The United States Patent and Trademark Office (USPTO) today released the latest edition of its report highlighting the economic contributions of industries that make greater use of intellectual property (IP) protection, including patents, trademarks, and copyrights, titled “Intellectual property and the U.S. economy: Third edition.”
“Intellectual property protection is vital for American innovation and entrepreneurship,” said United States Secretary of Commerce Gina Raimondo. “This report underscores the key benefits associated with a strong intellectual property system and reinforces the Biden administration’s commitment to expanding our innovation economy by ensuring that more Americans have equitable access to the goods, services, and quality jobs that stem from American innovation. Employees working in IP-intensive industries are more likely to earn higher wages compared to non-IP-intensive industries. IP protection isn’t just good for American businesses, it’s good for American workers.”
The latest report found that in 2019, 127 IP-intensive industries in sectors such as manufacturing; wholesale and retail trade; and professional, technical, management, and administrative services accounted for $7.8 trillion in U.S. gross domestic product (GDP), or 41% of total GDP. Direct employment in these industries accounted for 47.2 million jobs in 2019, or 33% of total U.S. employment.

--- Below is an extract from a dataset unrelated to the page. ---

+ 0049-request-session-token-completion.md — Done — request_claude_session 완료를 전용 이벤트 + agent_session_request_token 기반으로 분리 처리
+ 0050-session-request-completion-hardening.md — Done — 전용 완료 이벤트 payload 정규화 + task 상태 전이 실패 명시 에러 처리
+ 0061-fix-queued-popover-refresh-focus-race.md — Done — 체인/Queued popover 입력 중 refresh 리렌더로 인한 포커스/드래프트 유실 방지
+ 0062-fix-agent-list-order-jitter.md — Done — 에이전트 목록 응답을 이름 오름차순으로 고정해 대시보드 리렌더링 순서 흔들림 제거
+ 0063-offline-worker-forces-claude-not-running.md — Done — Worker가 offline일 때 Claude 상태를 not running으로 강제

Indirect employment—jobs created in other industries that depend at least partially on final sales in IP-intensive industries—accounted for an additional 11% of U.S. employment. In total, IP-intensive industries contributed 44% of U.S. employment.
Additionally, for the first time, the report provides data that offers greater insight into the demographics of workers in IP-intensive industries.
In terms of overall workforce composition, the report found that women and minorities, except for those of Asian descent, were underrepresented in IP-intensive industries. Women comprised 43.7% of the workforce in IP-intensive industries, versus 54% in non-IP-intensive industries. The report further shows that Blacks and Hispanics respectively comprised 8.9% and 13% of the workforce in IP-intensive industries, versus 13.9% and 19.5% in non-IP-intensive industries.